Good, then you can tell me what happened.
“Are you absolutely sure that a vampire started it?” I asked.
“Without a doubt, yes. I’ve seen the primary
sources.”
“I’m surprised primary sources survived so long.”
Kristoff?
Why do you care how the war started? It’s ending
it that I care about.
Rick said as he set down his coffee, “There is only
one that I’ve seen. Or, rather, seen photocopies of. It is a diary
that mentions the origin of the Lodi Congress.”
I was a bit surprised at Kristoff’s snappish tone
but kept my smile serene. “Fascinating stuff. I wonder—”
“I have spoken to the director,” Janice announced
with a dramatic wave of her hand as she entered the room. Judging
by the gloating smile on her face, she was enjoying every moment of
this. “The director, as I told you, has no desire to speak with you
personally, and asked me to inform you that your agreement to the
original terms is binding, and is not open to amendment. Further,
he was appalled and shocked to hear how you’ve been abusing the
priestess and sacristan, and asked me to tell you that separate
charges may be made on those accounts.”
No surprise there, I said. But we got
what we wanted.
They didn’t confirm that they have Alec,
Beloved.
They didn’t deny it, either, and thanks to Rick,
we now know where he would be likely to be held.
“We will take them now,” Janice said, gesturing to
her husband. “I just pray to the goddess that they will survive
your abuses without permanent damage.”
“Mattias, how would you like to go to Los Angeles?”
I asked as she and Rick went into Kristjana’s room.
He thought for a moment. “Would I?”
“Yes, you would. You’d have fun there, and meet new
people, and see new things.”
“New things are good. Are you going?”
I leaned forward to whisper in his ear, “Not right
now. Don’t tell anyone, but I will be there soon, and I’ll see you
then.”
“Piaaaa,” he said, his eyes filled with adoration.
He turned his head to kiss me, but I jumped back. He smacked his
lips a couple of times at me. “Good-bye kiss?”
“No,” Kristoff said, slamming Mattias’s bag into
his arms, sending him staggering back a couple of steps. “Don’t let
the door hit you on the—”
“Kristoff!” I glared at him. You don’t have to
be rude to him! He can’t help being like a gigantic human puppy
when he’s under the influence of my womanly wiles.
He might not be able to help it, but I’m tired
of him always trying to fondle you.
Jealousy ill becomes you when it concerns
someone light-bound. “The doctor says she should be out for
another hour or so,” I told Rick as he emerged from the room with a
limp Kristjana in his arms. “But she should be fine. Go with Janice
and Rick, Mattias. They will take you to LA.”
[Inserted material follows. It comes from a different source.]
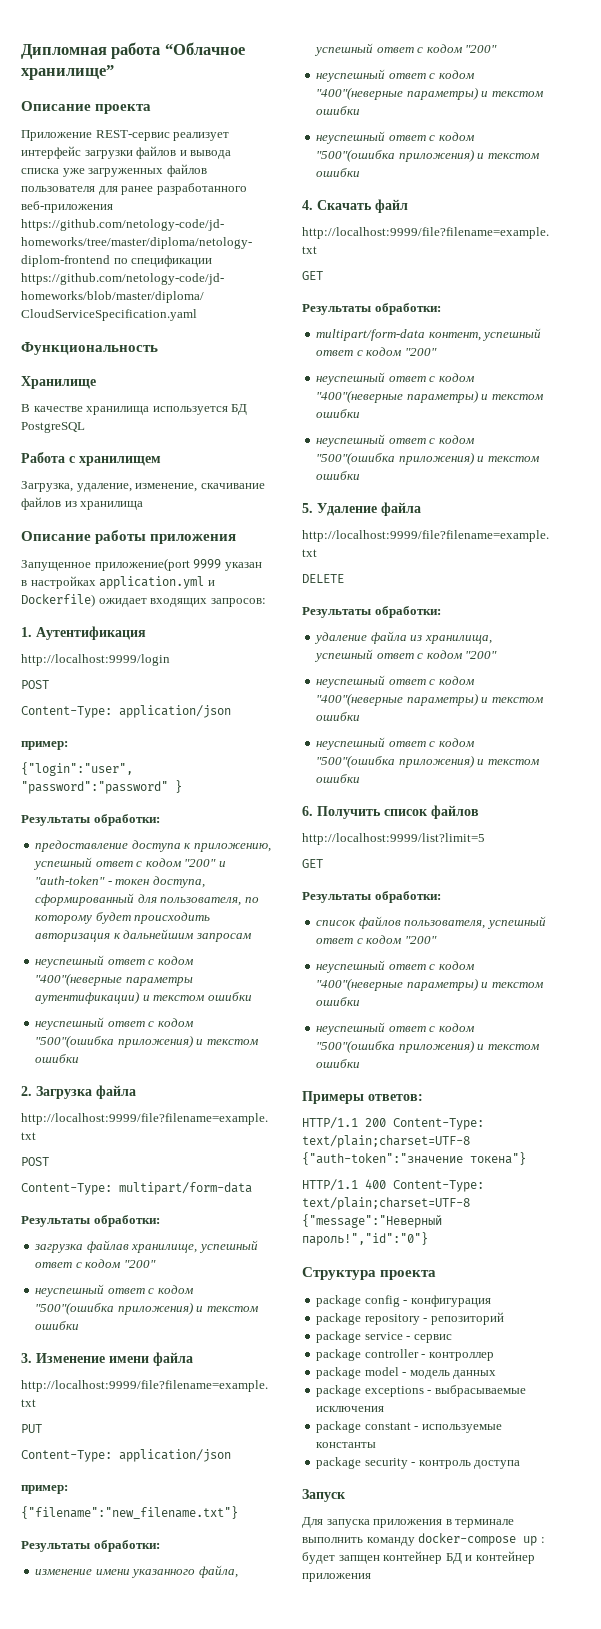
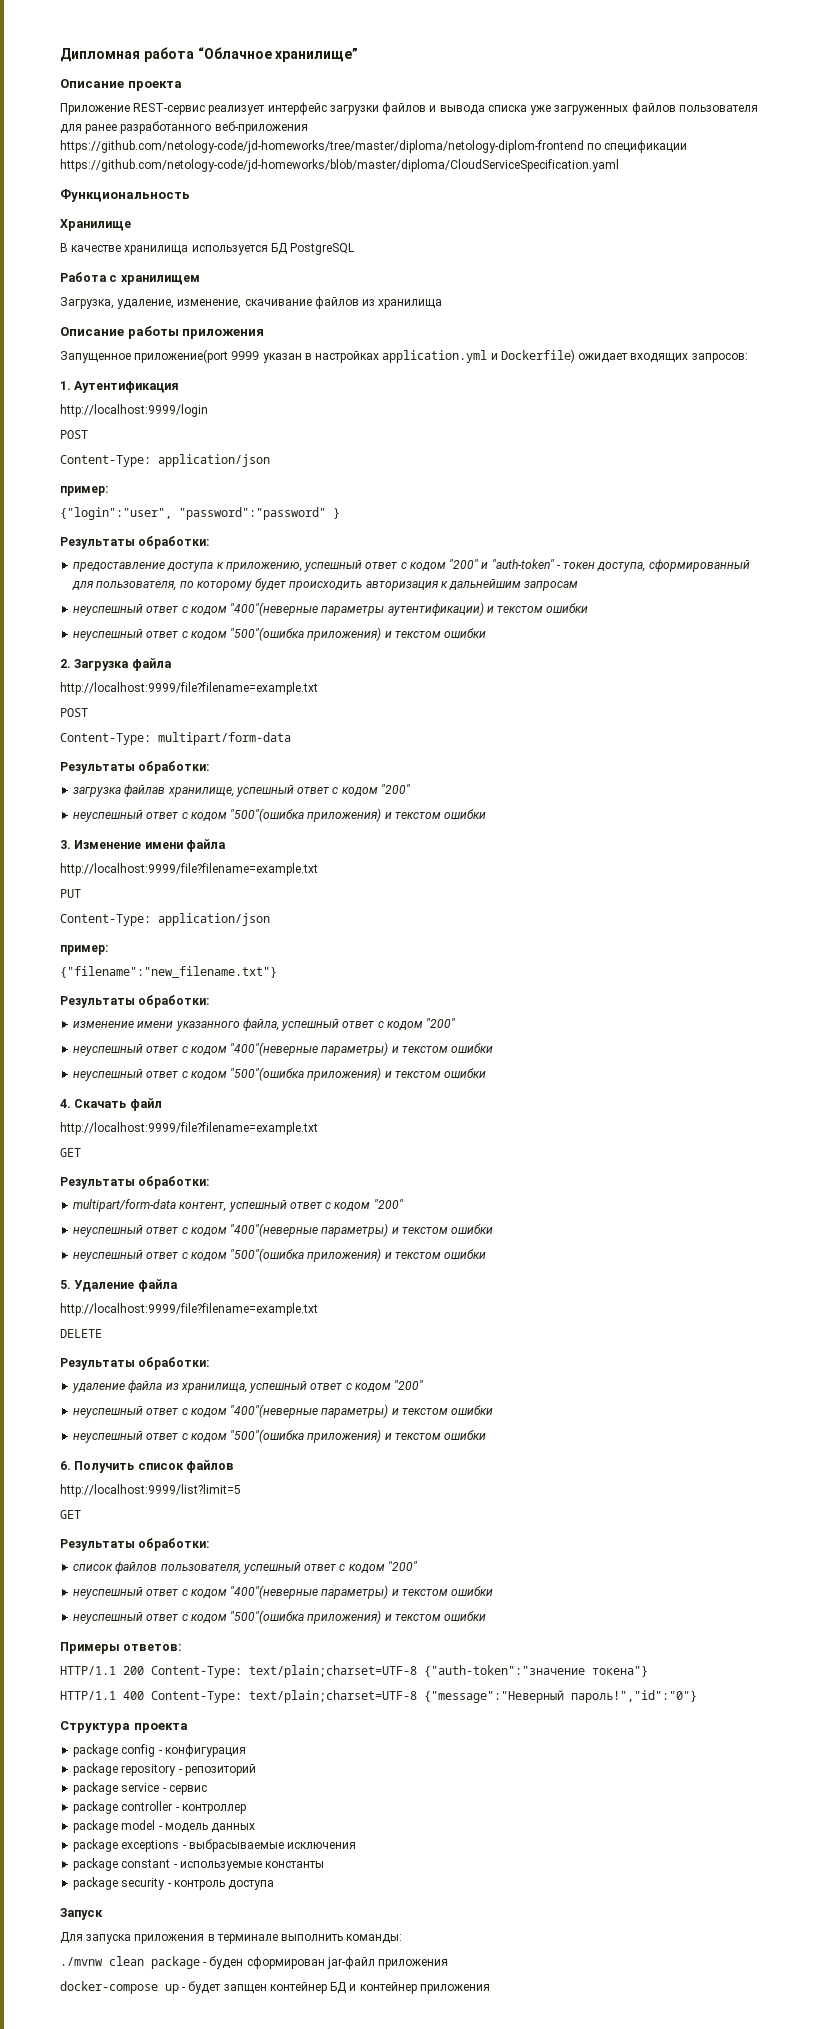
- Для запуска приложения в терминале выполнить команду docker-compose up : будет запщен контейнер БД и контейнер приложения
+ Для запуска приложения в терминале выполнить команды:
+ ./mvnw clean package - буден сформирован jar-файл приложения
+ docker-compose up - будет запщен контейнер БД и контейнер приложения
“I am going with Janice and Rick,” he repeated,
following them to the door. “I will be good.”
“I’m sure you will,” I said, standing at the door
to the suite and waving at Mattias until the door of the elevator
closed on them. I slumped against the wall, relieved to be rid of
the stress of keeping Mattias under control. “Whew. That’s done. I
can feed you now. I know you’re hungry, and we should have a few
minutes before we have to go spirit hunting—”
“Pia!” I de-slumped when a familiar dark-haired
woman emerged from the other elevator, tugging a tall, thin woman
after her. “Hi! We’re a bit early. You don’t mind, do you?”